Figure 1: The fields of view of convex lenses with different focal lengths
As shown in figure 1, FOV, as an angular parameter measured in degrees, is labeled as angle α, and we could see that angle α equals to angle β according to the law of vertical opposite angles. And the value of beta could be solved using the trigonometric functions of the triangle ABC.
Therefore we get the equation:
FOV=β= 2tan^-1 (H/2f)
In comparison, there is also a convex lens with a focal length of 2f, given that the sensor size is the same, now the FOV of this imaging device is:
FOV=β= 2tan^-1 (H/2(2f))=2tan^-1 (H/4f)
Definitely, the FOV of the second configuration is narrower than the first one. This leads to the conclusion:
Given the sensor sizes same, the longer the focal length, the narrower the FOV;
The shorter the focal length, the wider the FOV.
It is also perceptible from the figures and equations above that a larger sensor will also produce a wider field of view and vice versa.

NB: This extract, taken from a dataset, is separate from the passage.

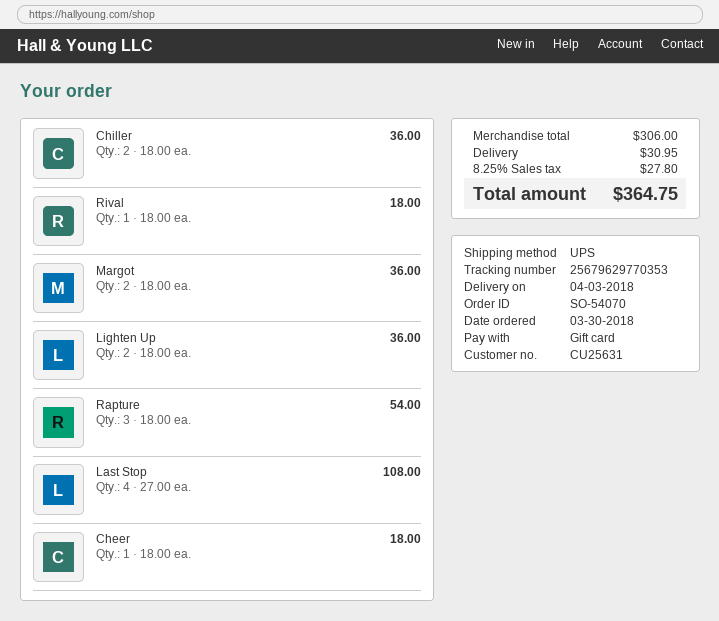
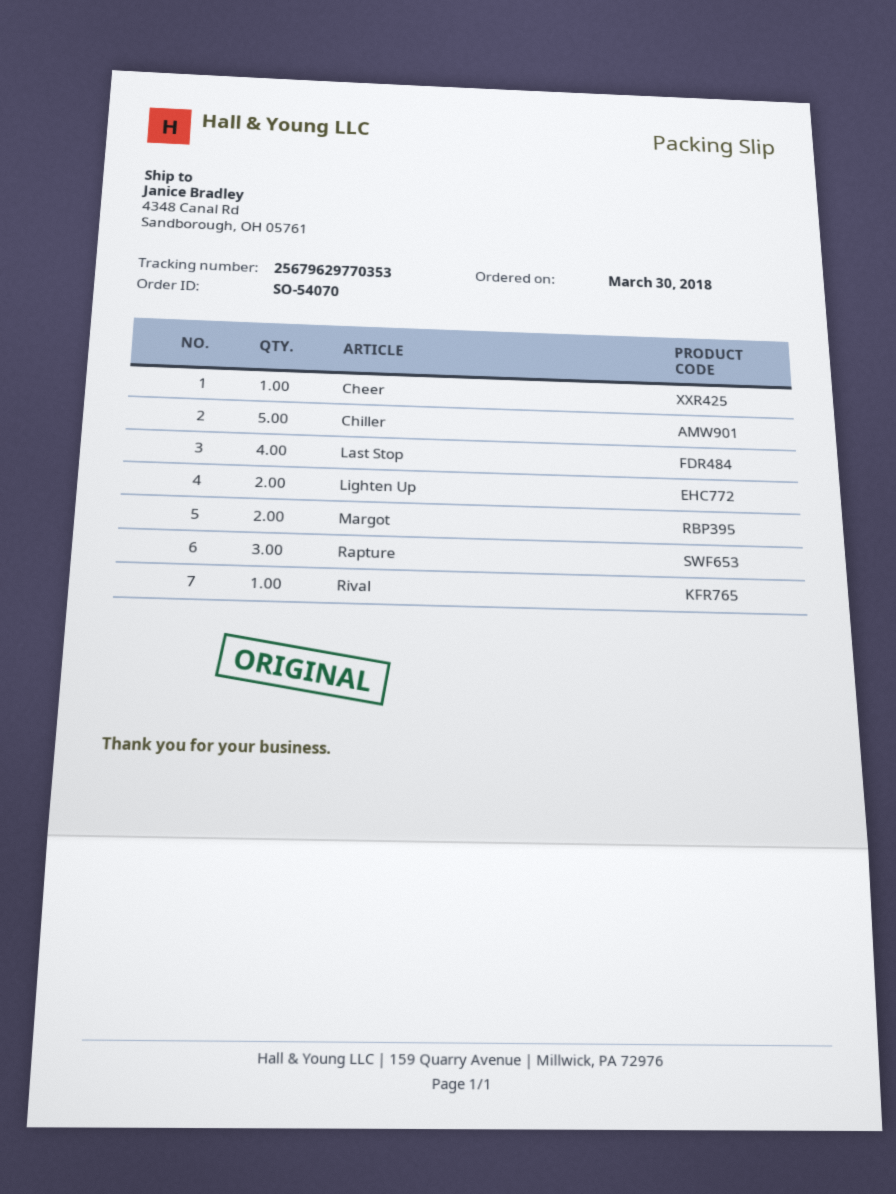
Chiller: 2 -> 5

Now consider objects at finite distances from the lenses. We use the term Working Distance (WD), the interval between the lens front and the object.
Oftentimes, instead of an angular measurement of FOV, there are also circumstances that require a certain viewing scope in terms of distances. For, example, a client purchasing thermal lenses for monitoring production would expect the camera could capture the whole scene of the specific workshop or a certain machine, and it is more tangible to use measurements of length rather than angle.
Figure 3: How to determine the FOV when you know the certain lengths you need to capture
As shown in figure 3, the 1/2 of the accessible length that an optical instrument, with a given angular FOV, is able to capture, could be seen as the base of the triangle with a vertex angle equal to 2/FOV, and the height of approximation equal to the distance from the object to the mechanical front the lenses, which is the Working Distance (WD).
The equation could be stated as:
Accessible Length=2WD tan(FOV/2)
When you are selecting optical lenses or cameras, these equations about the calculation of FOV and its accessible length could be helpful. You might ascertain the FOV or the length first according to your requirements, and then estimate the focal length, and the sensor size using the equations. Also, you could adjust the FOV of the lenses via changing the focal length, the sensor size, and the working distance. For zoom lenses, the observer could obtain variable fields of view, zooming the lenses and continuous changing the focal length of the lens assemblies. For dual FOV lenses, there is a double focal length resulting in double FOV. These lens modules with variable focal lengths have the advantage of changing the field of view without the location-shifting of the observer, this is of extreme usefulness in the case of LWIR lenses and MWIR lenses, as thermal cameras operating at the aforesaid wavebands are often applied for warfare. For Fixed Focal Length (Prime Lenses), since the focal length is constant, one needs to change the working distance to procure a different FOV, moving toward or away from the target object.
However, it is worth noting that the equation for accessible length is not accurate, since it was a rare occasion that the entrance pupil (which is precisely the point at which the vertex of our triangle model in the equation should locate.) is positioned at the mechanical front of the lenses. And the equation becomes invalid for applications with short working distances because the portion of deviation has increased. This is the reason for the fact that computer simulation data are utilized when it comes to the actual designing and planning of the lens architecture.
Horizontal FOV, Vertical FOV, and Diagonal FOV:
So far the calculation we have done above is about the horizontal FOV, however, often FOV should be considered in 3-dimension. Vertical FOV could be calculated given the Aspect Ratio of the senor, expressed in the equation below.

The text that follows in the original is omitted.